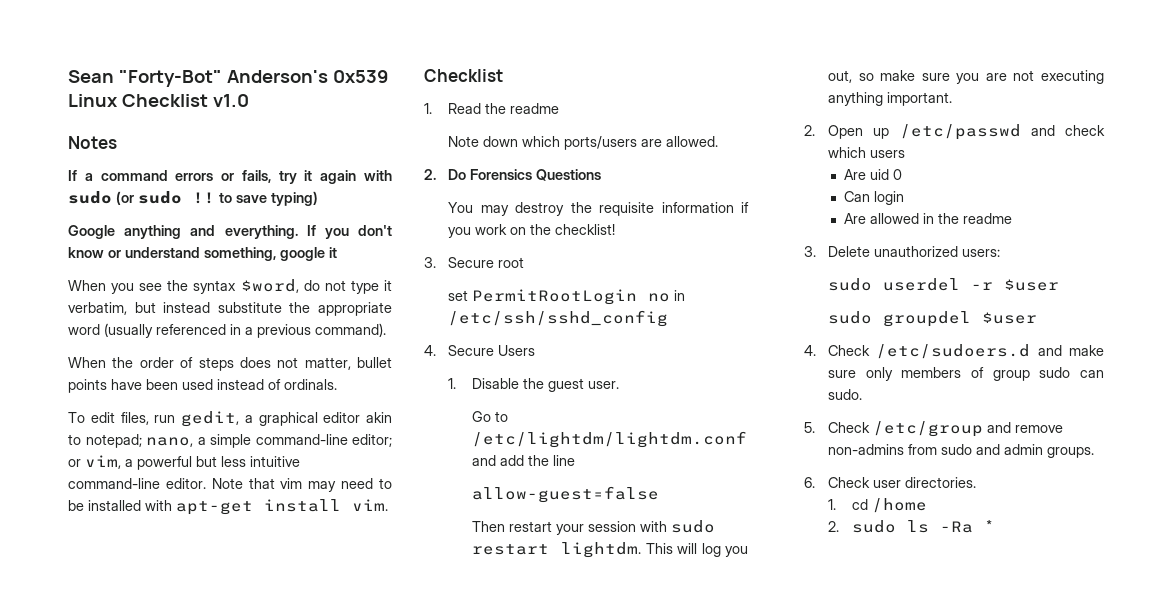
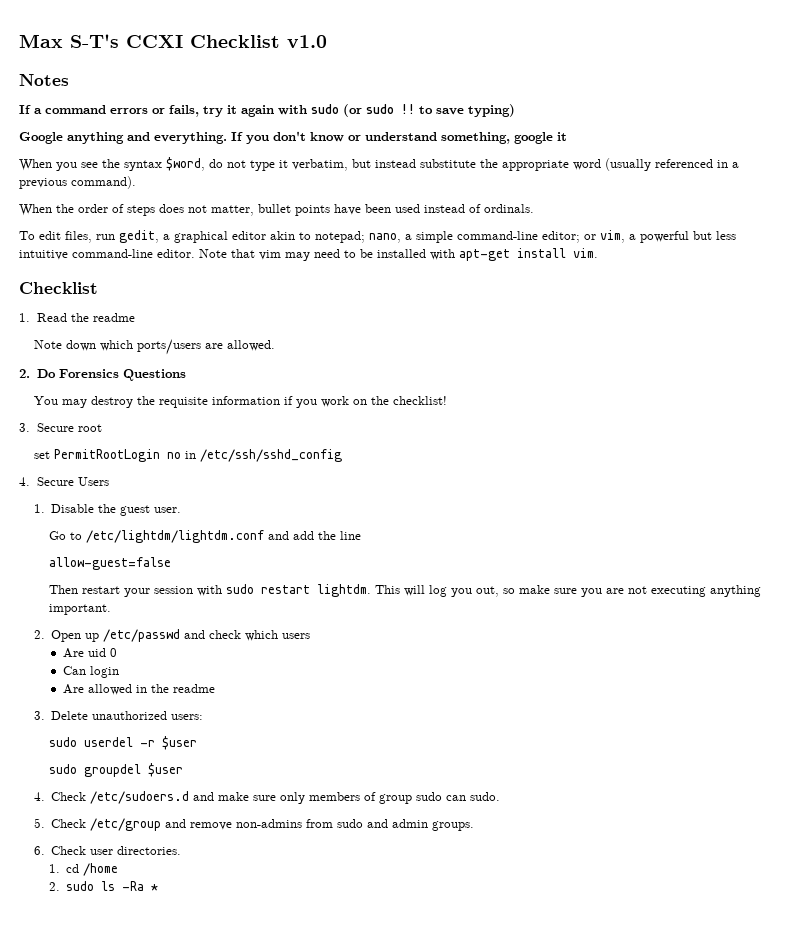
[68,70,389,87] [68,94,118,107] Sean "Forty-Bot" Anderson's 0x539 Linux -> [19,34,183,48] Max S-T's CCXI

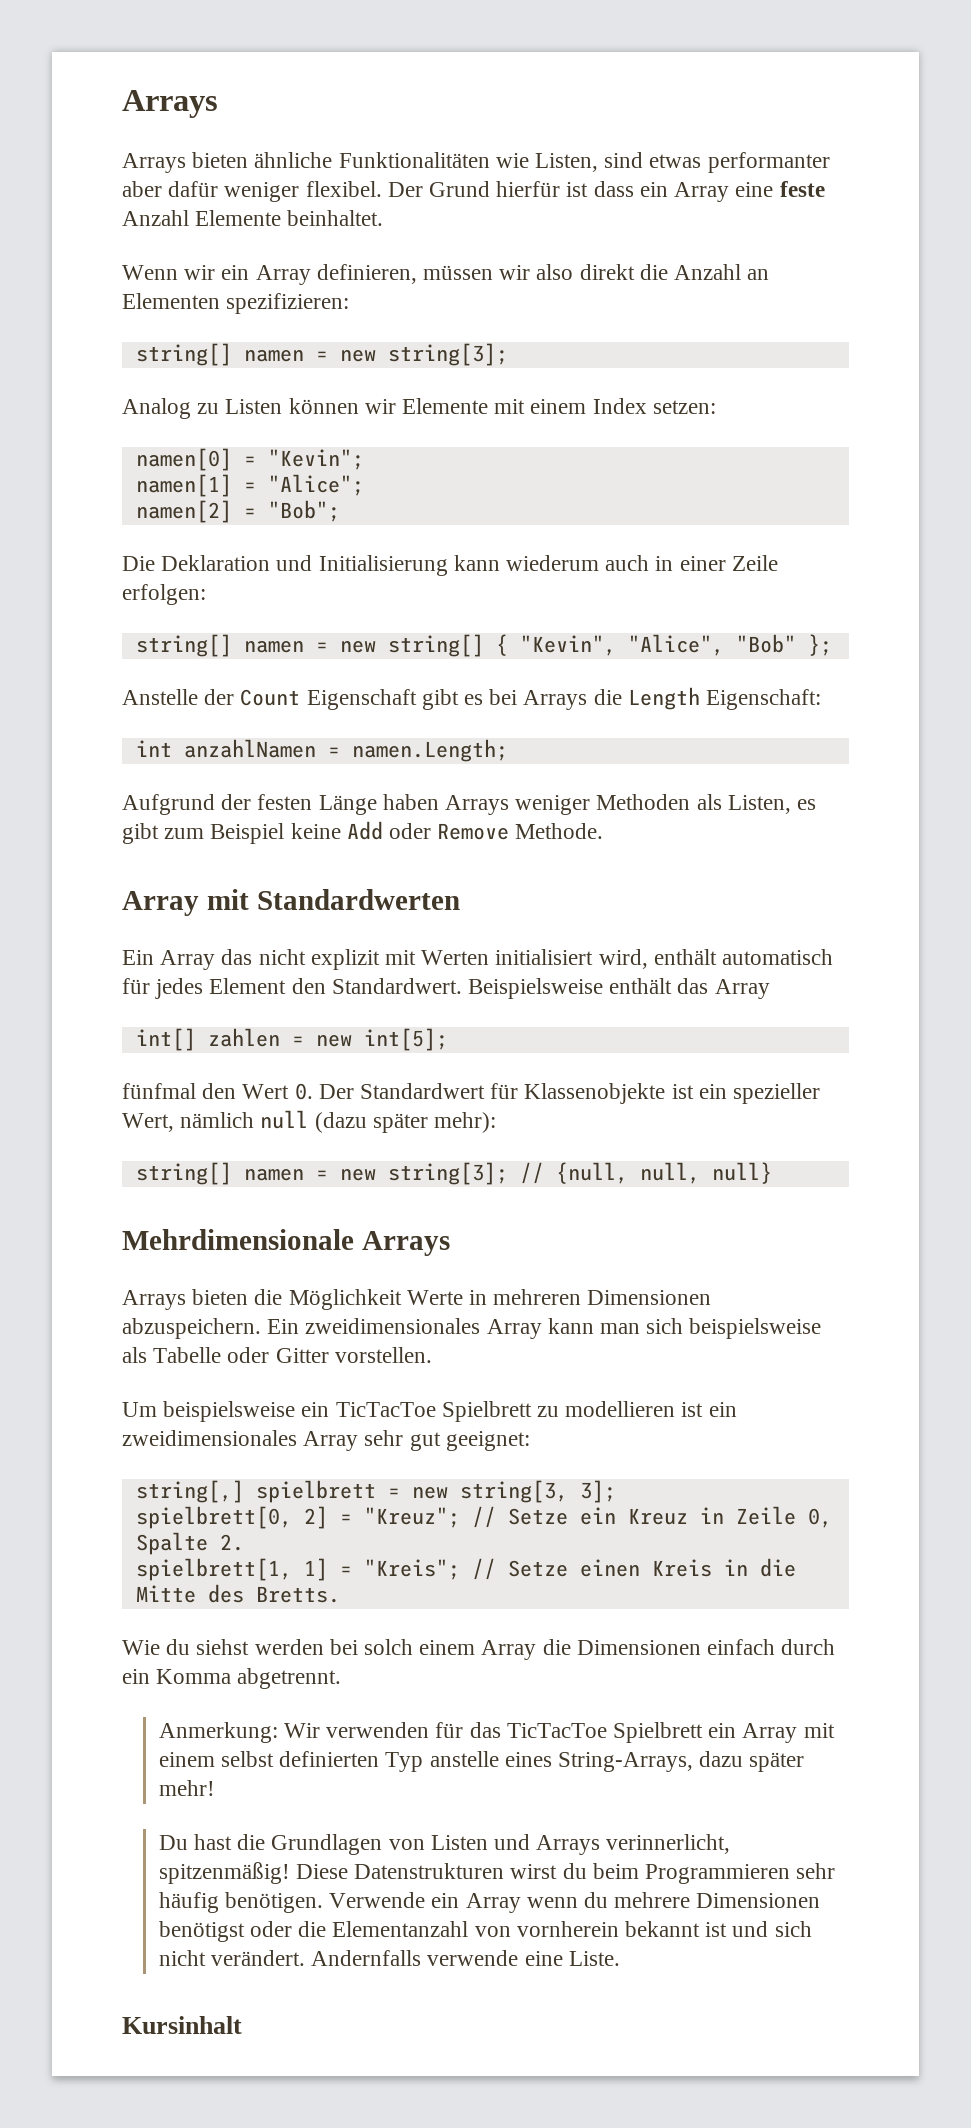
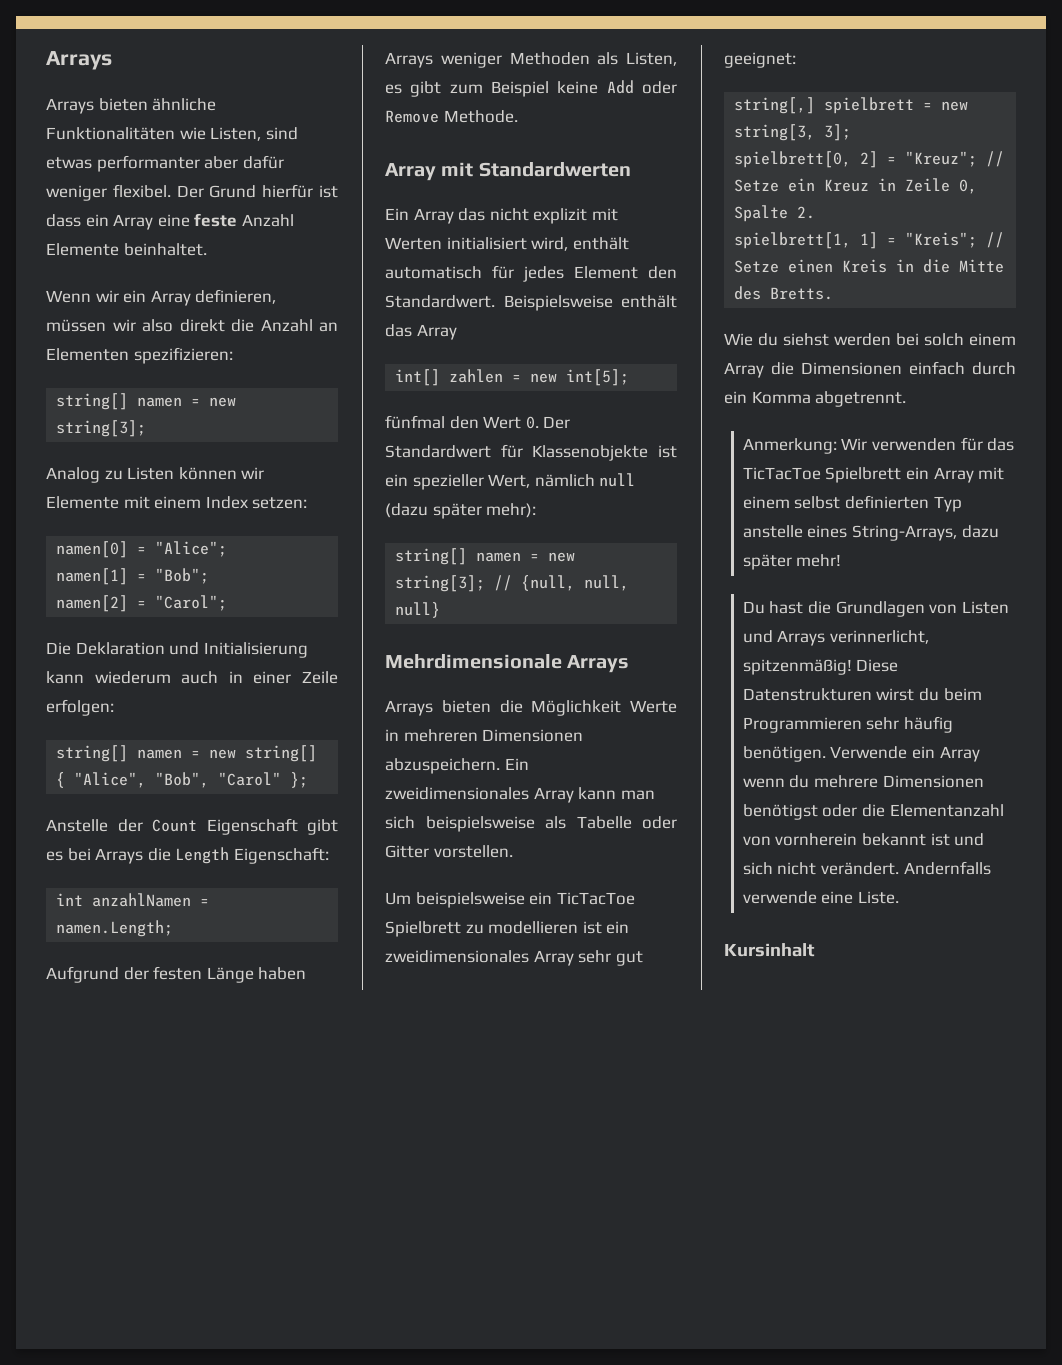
[267,449,364,470] "Kevin"; -> [155,541,228,557] "Alice";
[267,474,364,496] "Alice"; -> [155,568,210,584] "Bob";
[267,500,340,522] "Bob"; -> [155,595,228,611] "Carol";
[519,634,796,656] "Kevin", "Alice", "Bob" -> [74,772,282,788] "Alice", "Bob", "Carol"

WORK INSTRUCTION: Make a verbatim copy of all the entries and strip out the pictures.

YOUR RESPONSE:
[68,70,389,87] [68,94,118,107] Sean "Forty-Bot" Anderson's 0x539 Linux -> [19,34,183,48] Max S-T's CCXI

[267,449,364,470] "Kevin"; -> [155,541,228,557] "Alice";
[267,474,364,496] "Alice"; -> [155,568,210,584] "Bob";
[267,500,340,522] "Bob"; -> [155,595,228,611] "Carol";
[519,634,796,656] "Kevin", "Alice", "Bob" -> [74,772,282,788] "Alice", "Bob", "Carol"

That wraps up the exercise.